After last week’s disappointing loss, there was nothing better than being back in the Bankwest Stadium stands cheering on an Eels win. Given some of the unnecessary rubbish played out in the media, achieving that victory over the Tigers seemed to be even more enjoyable than it usually is.
Wests Tigers were pumped and their first 30 minutes was played like a grand final. However, the Eels were able to dig in and, after the slow start, built up their ascendancy through the middle. I was really pleased to see us remain calm and stick to our game plan.
The cold slippery conditions did not suit Parra’s style of play, nullifying their ball movement and passing game. The Eels are preparing to play their best in September/ October. The end game starts in 9 weeks, when the winter and dewy conditions will have passed. I would play the Tigers on a Sunday afternoon any day. I would most gladly play them in a final, although I suspect they may finish just outside the 8.
There was one superb moment that stood out for me – the Mitch Moses try. We sit behind the posts at the northern end of Bankwest Stadium and had the perfect view of Moses recognising that the Tigers fullback was in the line. We could see his eyes spot the opportunity before he quickly switched sides of the ruck, backed his skill and executed at pace. It was brilliant!
That play demonstrated how and why our team has improved so much. We are no longer boringly predictable, but we also aren’t panicked into one out, off the cuff, miracle plays. The worst that could have happened with the Moses play was a goal line restart. It was clever and demonstrated the philosophy you need to win big games. You must take calculated, well executed chances when they appear, as good teams make few errors in defence. As BA has said many times, you must back yourself.
The match was a brutal, physical encounter. We all breathed a collective sigh of relief when news filtered through that both Michael Chee Kam and Ryan Matterson were both recovering well from their respective concussions.
Moving away from the game itself, it’s impossible to ignore the role that some sections of the media played in the build up to the game and in the post game takes. In my view, it was very unsavoury and it demonstrated the worst aspects of the media as well as small sections of both fan bases.
I attended the game with family, one of whom is a lifelong Magpies supporter. Our family memberships means she attends more Parra games than Wests Tigers fixtures. Her response to Matterson getting injured was as it should be – ‘ I hate the way he left the Tigers, but I really hope he is okay. I don’t wish injury on anyone.’ She loves her team, screams, yells support and is as one eyed as any supporter could possibly be.

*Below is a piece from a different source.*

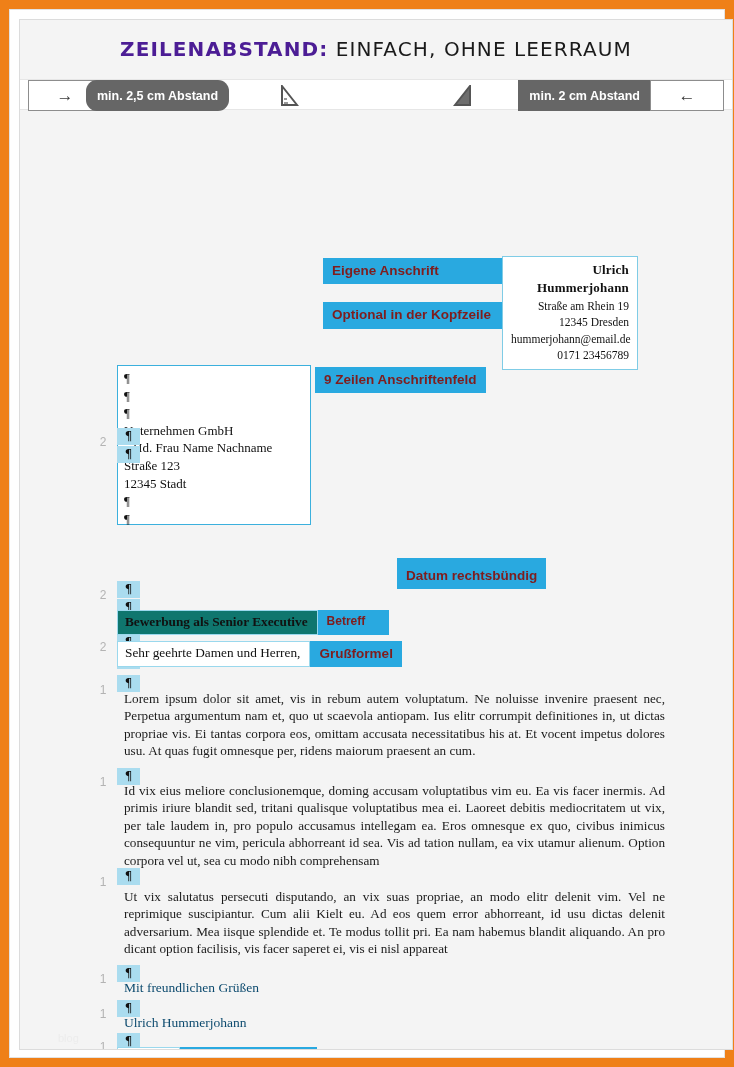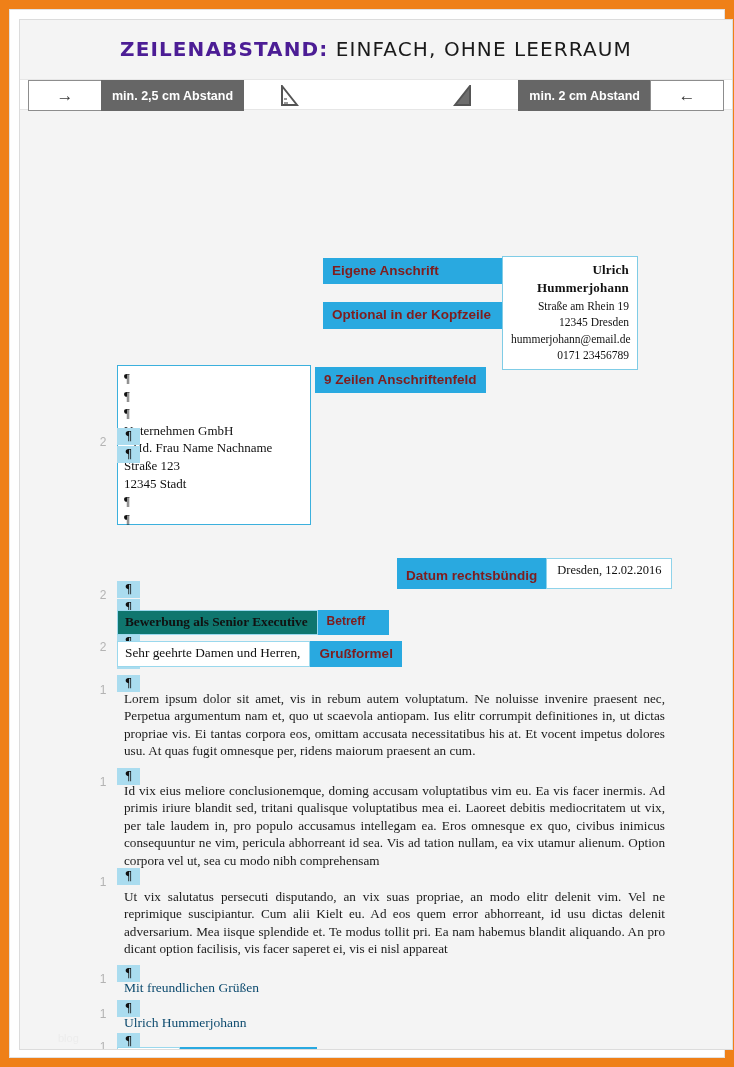"min. 2,5 cm Abstand" .tag-l { border-radius: none -> 11px; left: 81px -> 66px }
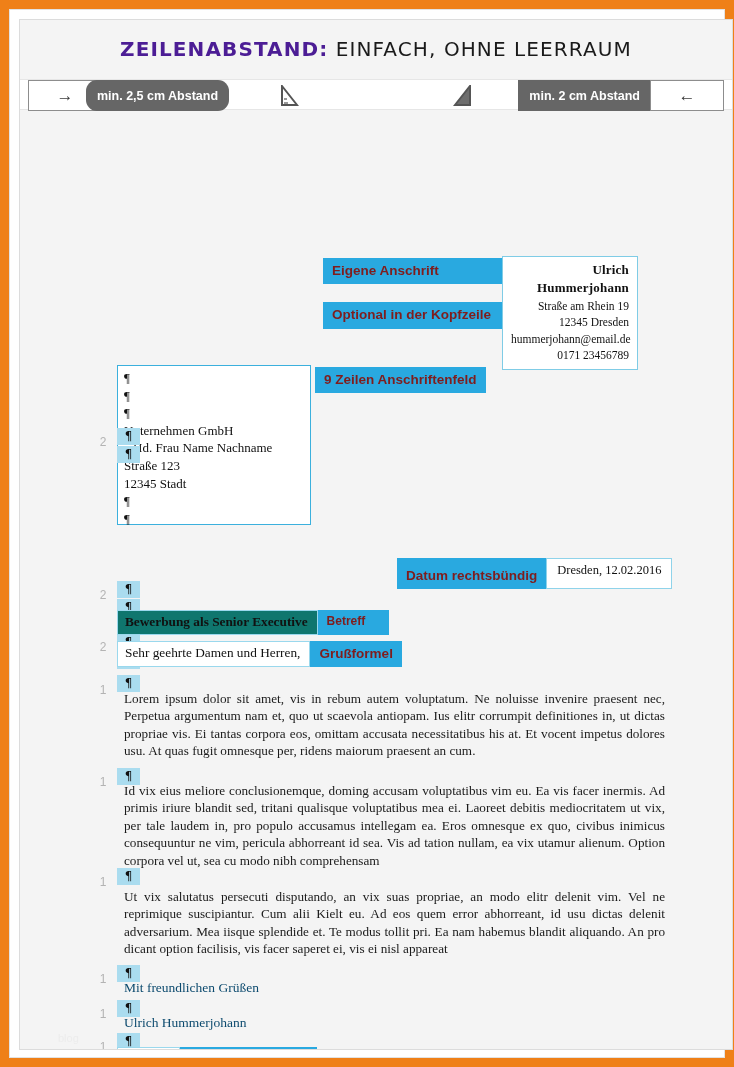"Dresden, 12.02.2016" span.date-val { html: <span>Dresden, 12.02.2016</span> -> none }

But there is a line you don’t cross and unfortunately that line was crossed in the build up and post match. How anyone could wish any player injury is beyond me. It’s not okay and there’s never an excuse to think or say it, let alone make light of it in media headlines. And we certainly don’t need the media trying to manufacture a rivalry.
The Eels have a wonderful rivalry with the Eagles, Bulldogs and to a lesser extent Panthers. The Eagles and Bulldogs rivalries have been built up over decades, with histories rooted in grand final battles. They’re not based on petty, juvenile rubbish or hashtags, nor on anonymous sources, such as CEOs, bagging a player for having the audacity to leave a club.
If I could give advice to the Tigers officials and administrators it would be this. Focus on figuring out why highly talented footballers want to leave your club, instead of creating a “poor me” complex. I don’t see the Wests Tigers as a rival. I see them as a club who are still looking to blame someone else for their own shortcomings. I say this as a fan of a club who had the mentality of blaming others for decades. It does not work and will only bring about repeated misery. Trust us, we know this all too well.
Back to our club and what lies ahead this week. It’s that wonderful time of the year – a Bulldogs v Eels game.
Ladder positions and respective squad talents mean very little in these games. I’m looking forward to attending the game, even though it means going to ANZ. A huge reason for this is the opportunity to watch our Eels play a Sunday afternoon game. It’s been far too long and I predict that we may just see a little more of the attacking brilliance our team has at its disposal.
I won’t hide how much I will enjoy an Eels victory. Obviously it will help to cement the Bulldogs to the bottom of the ladder. I happen to have some very passionate, Bulldogs supporting, work colleagues who kindly presented me with a signed wooden spoon in 2018.
I very much hope to return the favour, after all, the Bulldogs are a true rival.